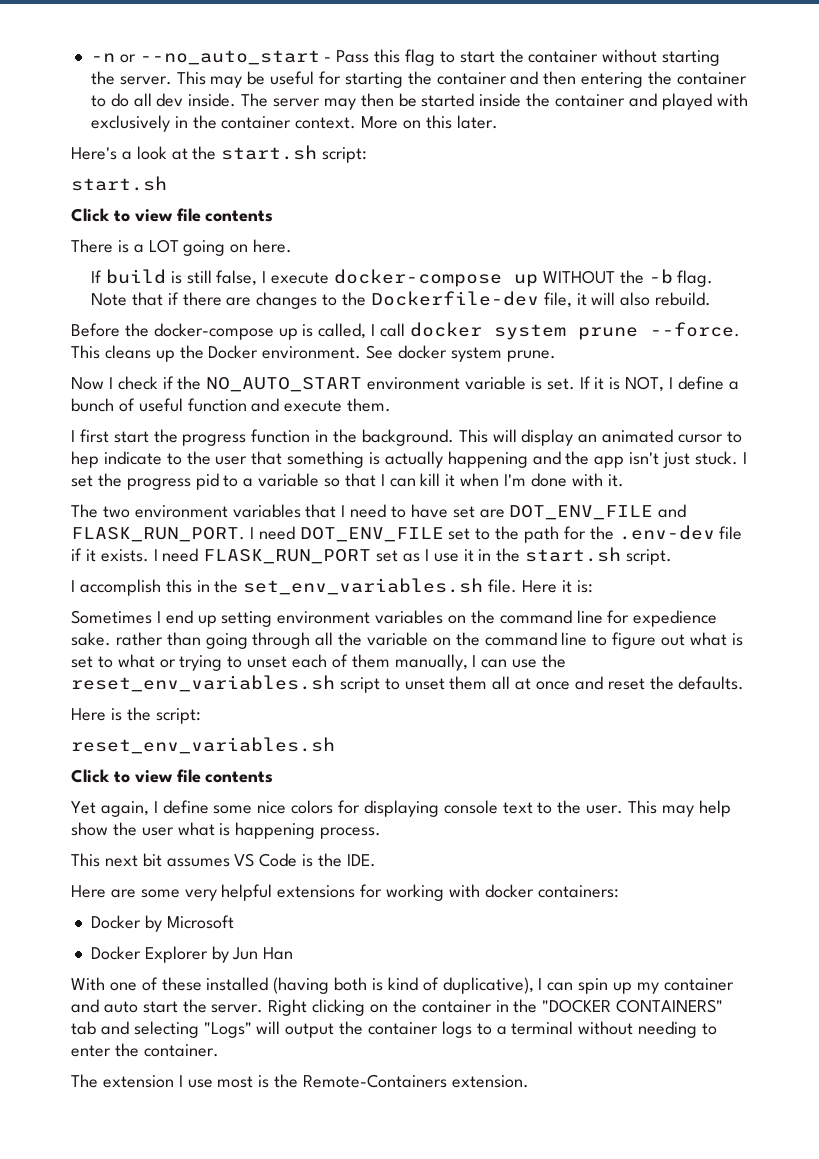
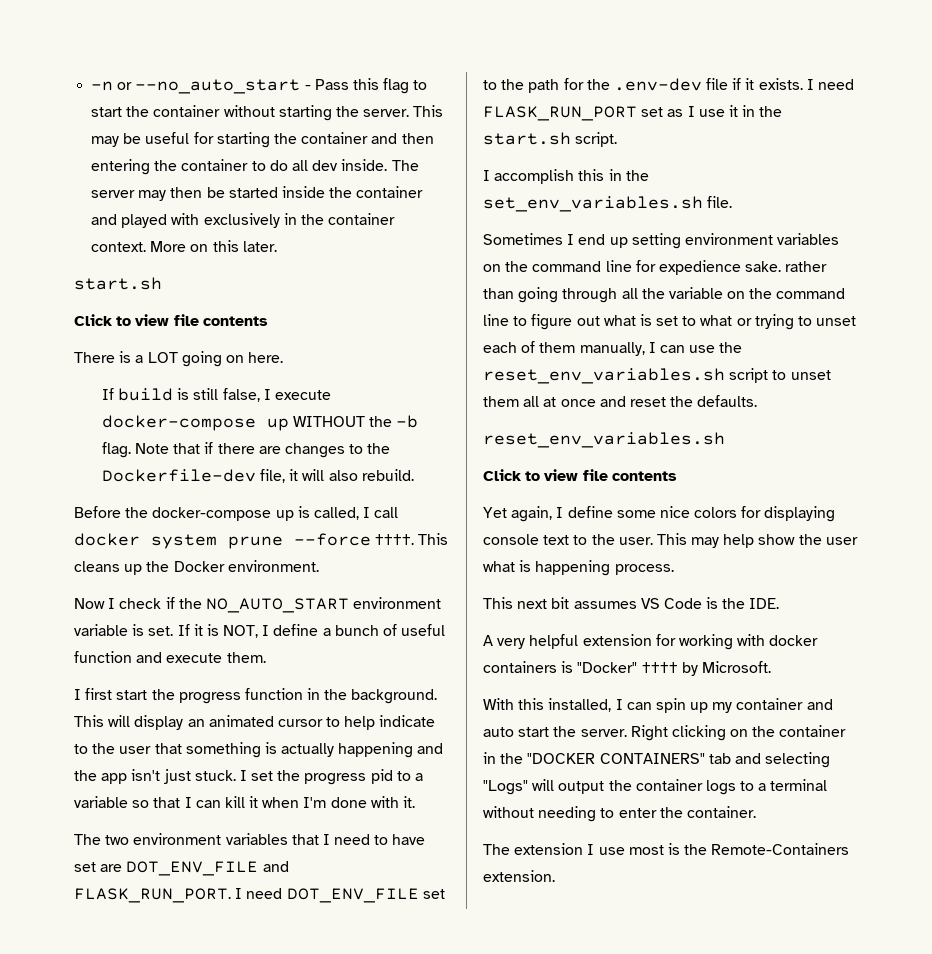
[71,145,368,163] // Here's a look at the start.sh script: -> (277, 246) none
[649,322,740,337] --force. -> [294,533,415,546] --force ††††.
[366,345,556,362] See docker system prune. -> (319, 566) none
[71,451,99,468] hep -> [344,716,376,730] help
[522,580,593,593] Here it is: -> (733, 202) none
[71,707,201,724] // Here is the script: -> (758, 401) none
[71,885,180,898] Here are some -> [483,635,493,646] A
[277,885,356,898] extensions -> [582,634,652,646] extension
[537,885,619,898] [90,915,234,932] [90,946,294,963] [71,977,534,994] containers: // Docker by Microsoft // Docker Explorer by Jun Han // With one of these installed (having both is kind of duplicative), -> [483,661,771,676] [483,698,612,712] containers is "Docker" †††† by Microsoft. // With this installed,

○ ○ ○

To do. Filter this listing and copy only the lines holding the word "Here".

Exercise result.
[71,145,368,163] // Here's a look at the start.sh script: -> (277, 246) none
[522,580,593,593] Here it is: -> (733, 202) none
[71,707,201,724] // Here is the script: -> (758, 401) none
[71,885,180,898] Here are some -> [483,635,493,646] A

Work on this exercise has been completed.